When it comes to Southern banking, few do it better than BB&T (NYSE:BBT), the nation's tenth largest commercial bank by assets with about $182 billion. In its third quarter of 2012, earnings grew nearly 30% to $469 million, or $0.66 per share, from $366 million, or $0.52 per share a year ago. Despite the bank's balance sheet growing from $167 billion a year ago to $182 billion at the close of the third quarter, the profits represented a return on assets of 1.1%. The profit level was aided by BB&T's 55% efficiency ratio, to be sure. But what really stands out about this institution is its ability to grow despite occupying virtually the same footprint as Regions. Loans grew from $107 billion in the third quarter of 2011 to $118 billion in the third quarter of 2012.

There was no big lift from a decline in provisions for loan losses, which fell only $6 million on a quarter over quarter basis. On the other hand, more or less steady interest income, plus a steep drop in funding costs, allowed net interest income to climb for its fifth consecutive sequential quarter, and about 5% above the year ago total. Non-interest income rose some $300 million over the year ago quarter on the back of not just strong mortgage banking income, but also strong insurance agency income.

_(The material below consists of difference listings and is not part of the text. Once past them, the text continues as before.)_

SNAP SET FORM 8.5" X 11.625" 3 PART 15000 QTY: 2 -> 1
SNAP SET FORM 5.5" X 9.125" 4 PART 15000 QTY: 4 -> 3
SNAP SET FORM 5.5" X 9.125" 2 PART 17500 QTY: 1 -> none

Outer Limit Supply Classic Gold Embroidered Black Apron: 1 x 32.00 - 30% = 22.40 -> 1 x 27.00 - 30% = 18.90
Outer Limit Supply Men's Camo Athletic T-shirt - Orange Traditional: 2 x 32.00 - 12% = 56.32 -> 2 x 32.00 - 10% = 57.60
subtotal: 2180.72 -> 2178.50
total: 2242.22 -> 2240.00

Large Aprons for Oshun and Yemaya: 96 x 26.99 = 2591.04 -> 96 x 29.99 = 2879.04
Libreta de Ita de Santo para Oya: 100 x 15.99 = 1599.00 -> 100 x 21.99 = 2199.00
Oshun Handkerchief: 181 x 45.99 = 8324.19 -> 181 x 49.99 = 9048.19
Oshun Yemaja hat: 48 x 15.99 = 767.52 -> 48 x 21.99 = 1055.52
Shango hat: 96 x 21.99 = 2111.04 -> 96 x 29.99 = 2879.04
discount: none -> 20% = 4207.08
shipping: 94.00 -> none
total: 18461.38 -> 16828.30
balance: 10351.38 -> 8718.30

On the whole, while I have much distaste for BB&T's political work, I admire management's adroit ability to run a regional bank. BB&T is not performing yet quite as well as it did before the banking recession, but I perceive that room for improvement as a good thing. If loan growth continues to ramp up, it won't be long before BB&T is earning 1.3% to 1.4% on an expanding asset base. The company now offers an above average 2.9% yield, a PEG of 1.0, and is off about 20% in the last month for no good reason. This is an attractive pick up for the conservative investor.

Synovus Financial (NYSE:SNV) is the kind of traditional, community lending based model that should have been able to withstand last decade's banking crisis in decent shape. That assumption could not have been more wrong. Synovus had been among the most profitable of all regional banks in the middle of last decade, posting profits approaching a 2% return on assets each year from 2000 through 2006. But its community bank model failed and it lost substantial money each year from 2008 through 2010, before posting a smaller, $61 million loss last year. Largely on the back of lowered loan loss reserves, the bank has returned to modest profitability. In the third quarter, earnings came to $16 million, or two cents per share, nearly identical with the year ago quarter. Much like Regions, Synovus has lost profit capacity as its loan portfolio is down 25% from its 2007 level, and management's job one is to grow the loan portfolio responsibly. If it can do that, investors can expect tremendous long-term returns from this company, who's current stock price is less than a tenth of its 2007 price. Aggressive investors should take note.

By far the largest Southern bank is Bank of America (NYSE:BAC), this country's second largest bank. The fun trying to interpret its quarterly earnings has gone on for several years, with multibillion dollar one time entries virtually every report. In the third quarter of the year, its one-time items pretty much canceled out, leaving the bank with an essentially break even quarter. An institution of Bank of America's size ought to routinely earn at least $20 billion a year, a level Bank of America has not seen since 2006, when the bank was some $700 billion smaller than it is today. It has been over four years since Bank of America acquired Countrywide Financial, and as time goes on and Bank of America continues to fail to bring reasonable returns to its shareholders, one must look for blame outside of Countrywide. I will never endorse purchase in Bank of America stock until it shows me it is able to be consistently profitable.